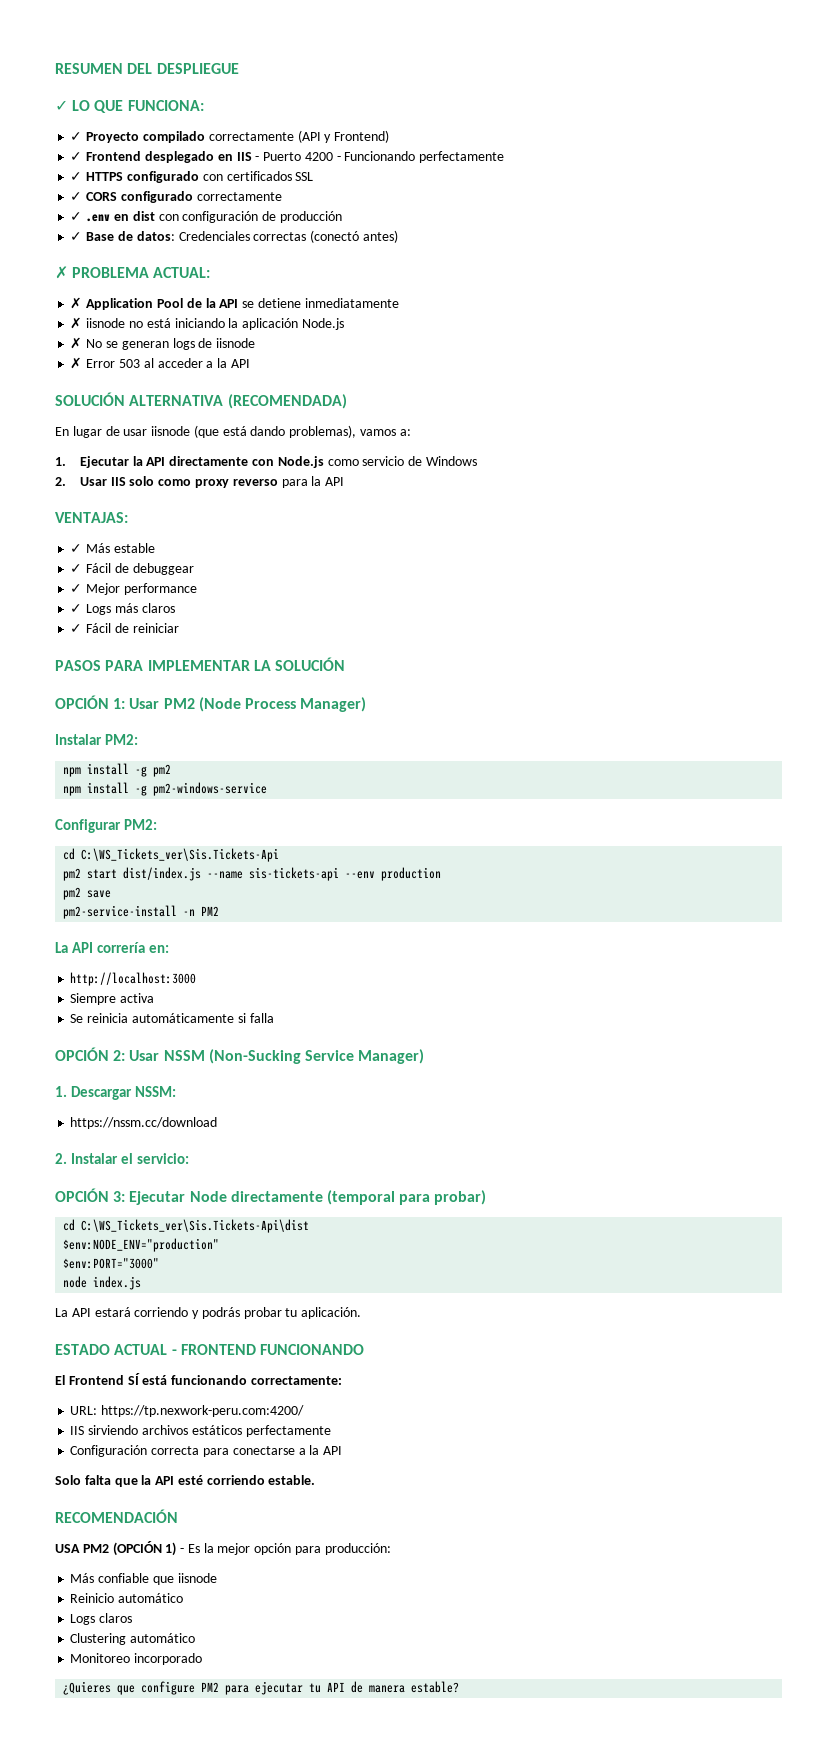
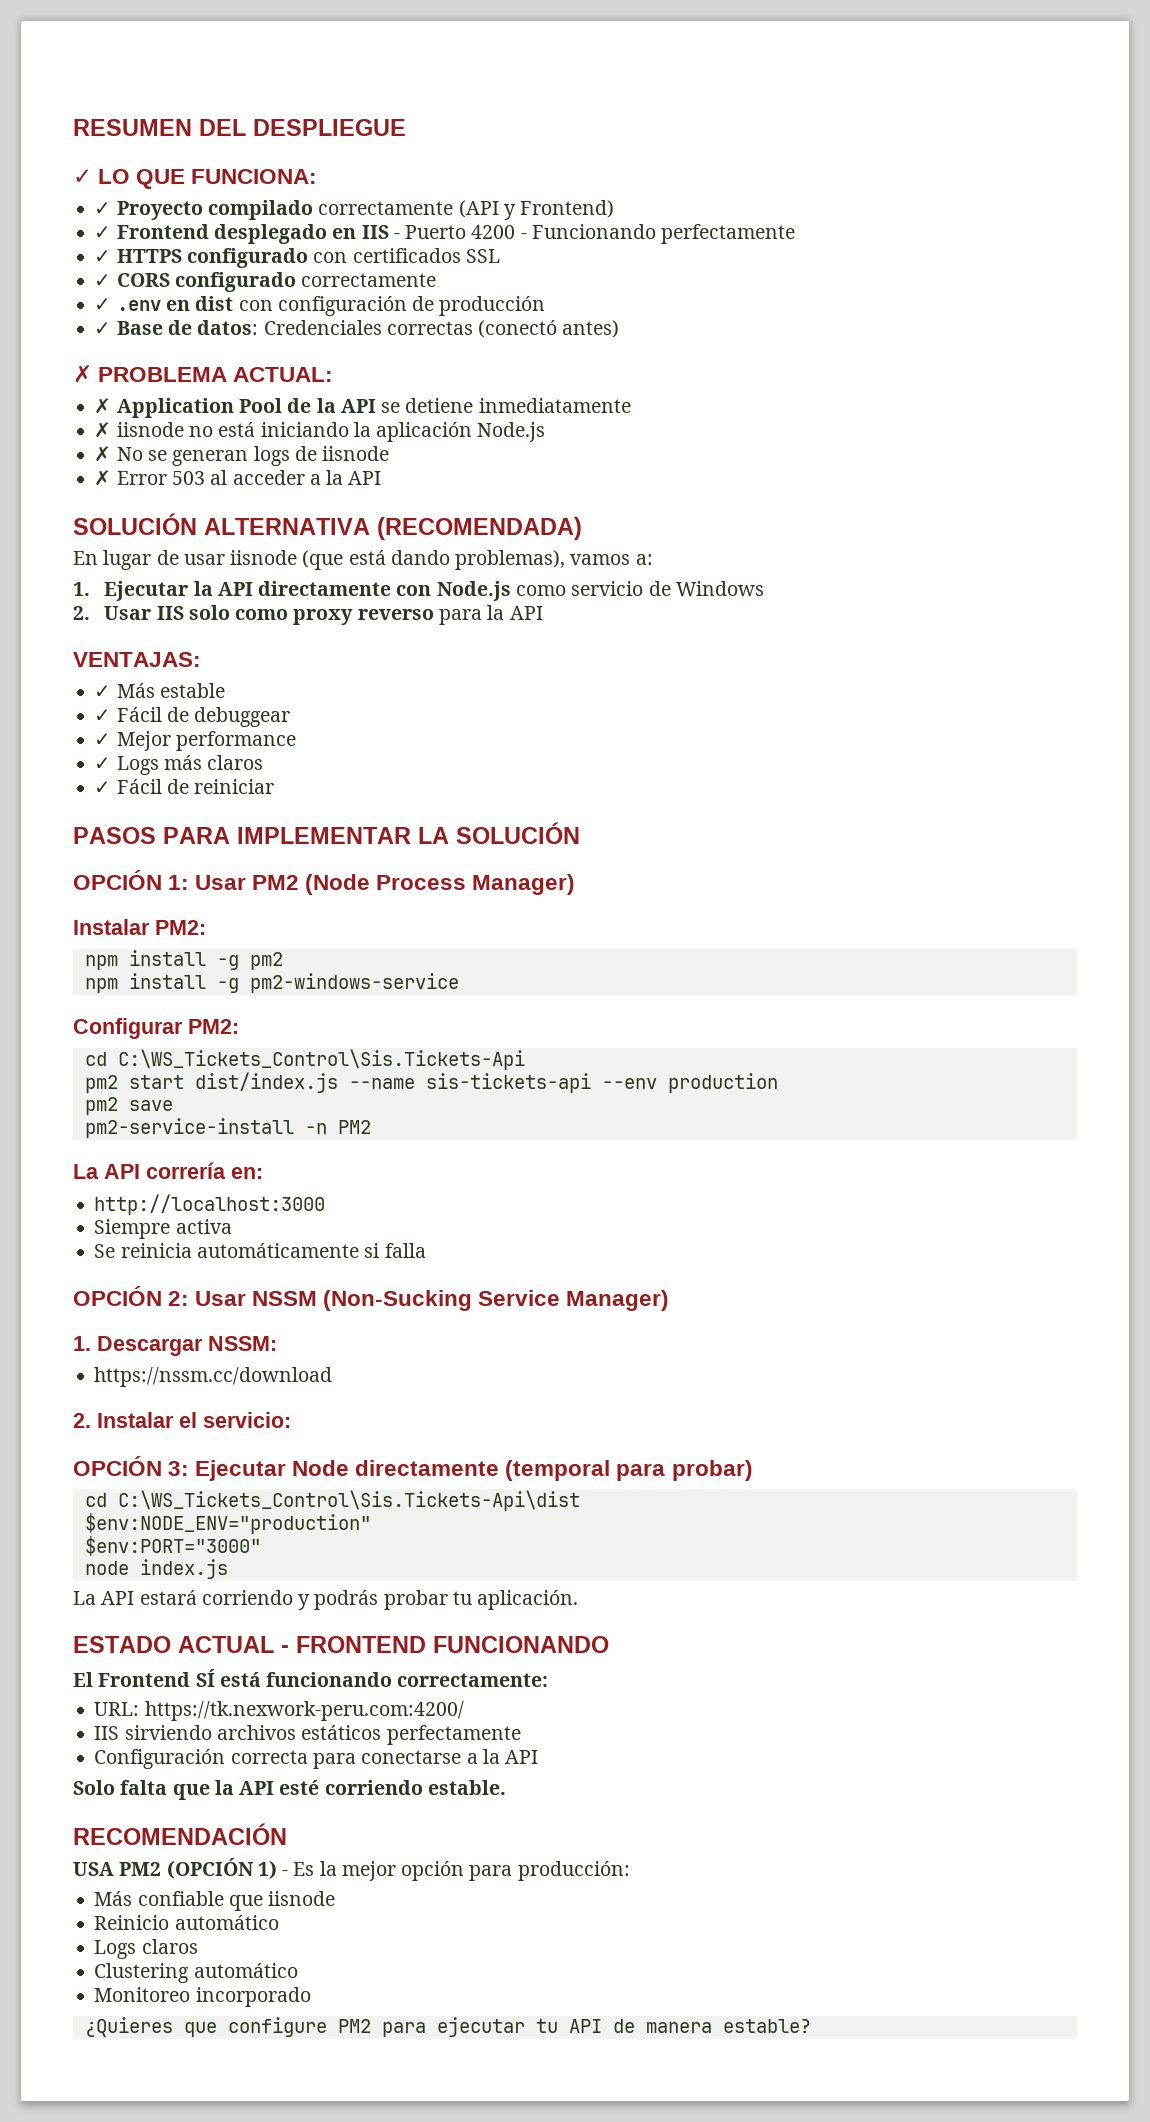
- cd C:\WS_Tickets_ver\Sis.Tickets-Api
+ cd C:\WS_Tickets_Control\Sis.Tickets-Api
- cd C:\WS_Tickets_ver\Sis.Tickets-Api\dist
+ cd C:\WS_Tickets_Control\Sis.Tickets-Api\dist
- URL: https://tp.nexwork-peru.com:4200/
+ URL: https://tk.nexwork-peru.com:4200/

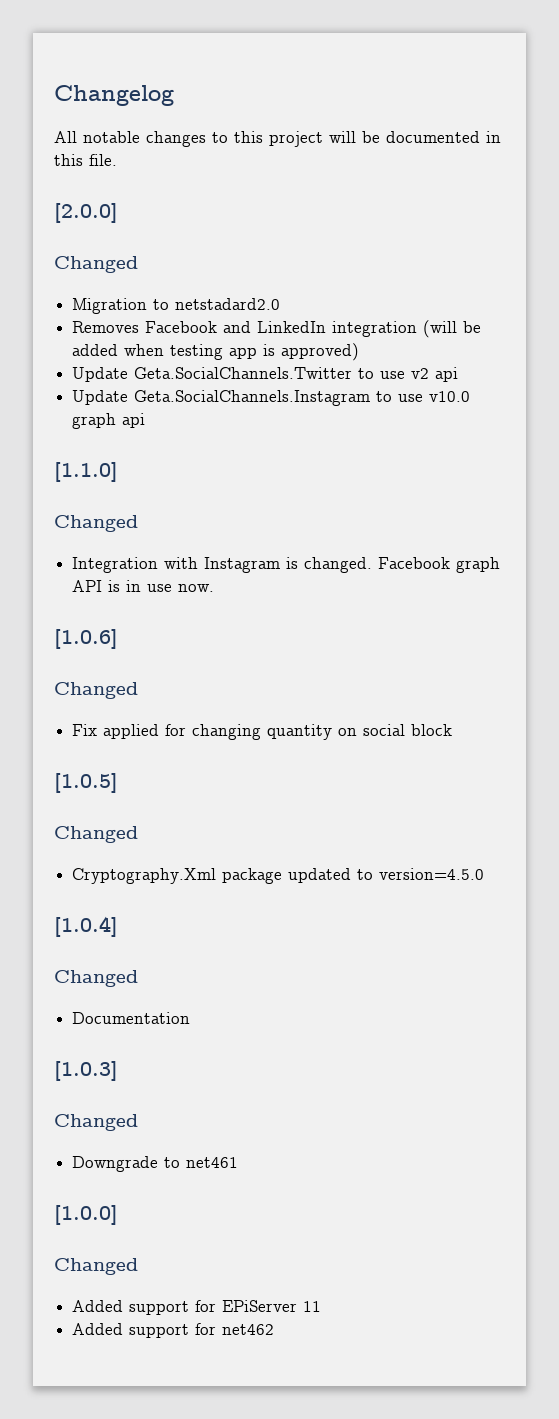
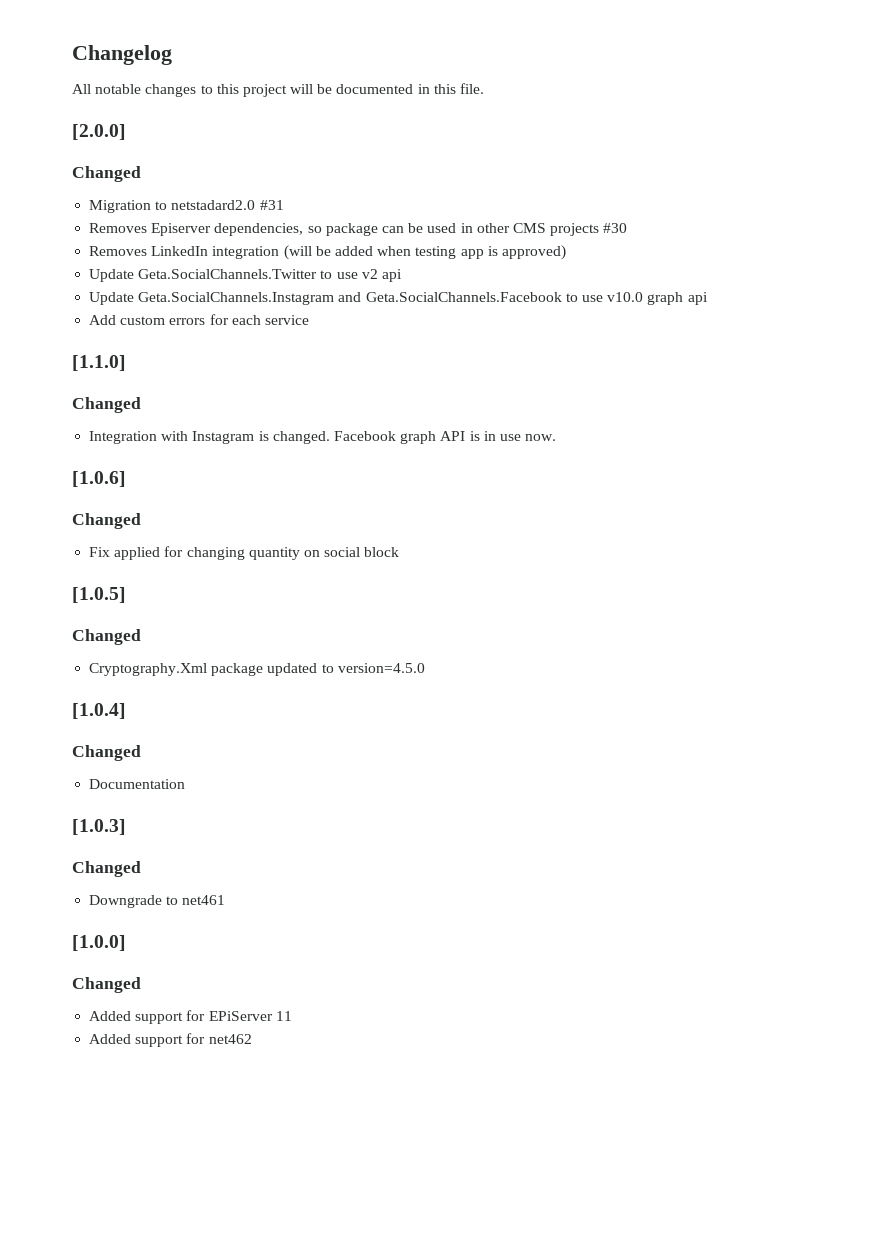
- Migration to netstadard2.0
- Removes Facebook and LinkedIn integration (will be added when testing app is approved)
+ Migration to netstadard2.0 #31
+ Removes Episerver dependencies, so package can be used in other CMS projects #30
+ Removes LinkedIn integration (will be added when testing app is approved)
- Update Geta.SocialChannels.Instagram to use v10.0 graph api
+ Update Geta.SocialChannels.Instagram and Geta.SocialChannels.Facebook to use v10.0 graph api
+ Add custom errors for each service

◇ ◇ ◇ ◇ ◇ ◇ ◇

(DESCRIPTION OF THE TASK):
State how many lines of the listing above hold the word "Facebook", with nothing but the number.

(ANSWER SPACE):
2